- Action item -
Every entry needs to be written out again exactly.

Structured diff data
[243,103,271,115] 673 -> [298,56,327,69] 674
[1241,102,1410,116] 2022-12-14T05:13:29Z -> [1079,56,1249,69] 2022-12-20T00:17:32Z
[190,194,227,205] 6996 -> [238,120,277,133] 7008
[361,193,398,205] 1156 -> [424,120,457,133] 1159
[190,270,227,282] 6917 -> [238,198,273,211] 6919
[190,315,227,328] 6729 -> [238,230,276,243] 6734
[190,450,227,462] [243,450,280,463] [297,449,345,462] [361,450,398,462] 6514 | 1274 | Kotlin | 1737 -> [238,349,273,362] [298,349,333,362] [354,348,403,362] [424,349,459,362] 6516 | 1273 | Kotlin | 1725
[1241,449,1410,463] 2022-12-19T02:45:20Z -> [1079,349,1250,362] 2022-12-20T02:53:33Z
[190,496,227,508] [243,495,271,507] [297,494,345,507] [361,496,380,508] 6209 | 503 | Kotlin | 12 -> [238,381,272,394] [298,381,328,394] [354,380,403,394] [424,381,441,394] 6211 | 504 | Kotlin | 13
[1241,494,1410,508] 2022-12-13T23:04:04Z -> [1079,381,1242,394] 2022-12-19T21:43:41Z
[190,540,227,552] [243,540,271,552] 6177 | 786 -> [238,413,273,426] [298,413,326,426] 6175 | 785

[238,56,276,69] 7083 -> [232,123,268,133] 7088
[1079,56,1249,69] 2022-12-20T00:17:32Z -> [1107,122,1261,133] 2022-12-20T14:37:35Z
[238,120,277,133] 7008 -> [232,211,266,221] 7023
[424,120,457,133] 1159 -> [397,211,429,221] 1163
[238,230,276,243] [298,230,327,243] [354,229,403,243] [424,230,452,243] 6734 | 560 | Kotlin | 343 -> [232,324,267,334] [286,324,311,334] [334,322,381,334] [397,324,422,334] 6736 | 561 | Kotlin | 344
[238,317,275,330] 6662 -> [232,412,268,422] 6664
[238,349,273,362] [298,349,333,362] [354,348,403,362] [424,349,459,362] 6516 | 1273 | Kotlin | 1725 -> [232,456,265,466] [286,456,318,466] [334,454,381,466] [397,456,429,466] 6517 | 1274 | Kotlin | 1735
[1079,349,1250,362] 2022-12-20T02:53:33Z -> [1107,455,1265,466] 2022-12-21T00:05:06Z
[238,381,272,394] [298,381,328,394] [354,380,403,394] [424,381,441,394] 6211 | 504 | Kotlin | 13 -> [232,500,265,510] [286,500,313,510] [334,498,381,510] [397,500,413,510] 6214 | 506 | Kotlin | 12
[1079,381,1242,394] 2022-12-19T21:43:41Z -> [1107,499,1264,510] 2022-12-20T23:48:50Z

- Solution for this task -
[243,103,271,115] 673 -> [298,56,327,69] 674
[1241,102,1410,116] 2022-12-14T05:13:29Z -> [1079,56,1249,69] 2022-12-20T00:17:32Z
[190,194,227,205] 6996 -> [238,120,277,133] 7008
[361,193,398,205] 1156 -> [424,120,457,133] 1159
[190,270,227,282] 6917 -> [238,198,273,211] 6919
[190,315,227,328] 6729 -> [238,230,276,243] 6734
[190,450,227,462] [243,450,280,463] [297,449,345,462] [361,450,398,462] 6514 | 1274 | Kotlin | 1737 -> [238,349,273,362] [298,349,333,362] [354,348,403,362] [424,349,459,362] 6516 | 1273 | Kotlin | 1725
[1241,449,1410,463] 2022-12-19T02:45:20Z -> [1079,349,1250,362] 2022-12-20T02:53:33Z
[190,496,227,508] [243,495,271,507] [297,494,345,507] [361,496,380,508] 6209 | 503 | Kotlin | 12 -> [238,381,272,394] [298,381,328,394] [354,380,403,394] [424,381,441,394] 6211 | 504 | Kotlin | 13
[1241,494,1410,508] 2022-12-13T23:04:04Z -> [1079,381,1242,394] 2022-12-19T21:43:41Z
[190,540,227,552] [243,540,271,552] 6177 | 786 -> [238,413,273,426] [298,413,326,426] 6175 | 785

[238,56,276,69] 7083 -> [232,123,268,133] 7088
[1079,56,1249,69] 2022-12-20T00:17:32Z -> [1107,122,1261,133] 2022-12-20T14:37:35Z
[238,120,277,133] 7008 -> [232,211,266,221] 7023
[424,120,457,133] 1159 -> [397,211,429,221] 1163
[238,230,276,243] [298,230,327,243] [354,229,403,243] [424,230,452,243] 6734 | 560 | Kotlin | 343 -> [232,324,267,334] [286,324,311,334] [334,322,381,334] [397,324,422,334] 6736 | 561 | Kotlin | 344
[238,317,275,330] 6662 -> [232,412,268,422] 6664
[238,349,273,362] [298,349,333,362] [354,348,403,362] [424,349,459,362] 6516 | 1273 | Kotlin | 1725 -> [232,456,265,466] [286,456,318,466] [334,454,381,466] [397,456,429,466] 6517 | 1274 | Kotlin | 1735
[1079,349,1250,362] 2022-12-20T02:53:33Z -> [1107,455,1265,466] 2022-12-21T00:05:06Z
[238,381,272,394] [298,381,328,394] [354,380,403,394] [424,381,441,394] 6211 | 504 | Kotlin | 13 -> [232,500,265,510] [286,500,313,510] [334,498,381,510] [397,500,413,510] 6214 | 506 | Kotlin | 12
[1079,381,1242,394] 2022-12-19T21:43:41Z -> [1107,499,1264,510] 2022-12-20T23:48:50Z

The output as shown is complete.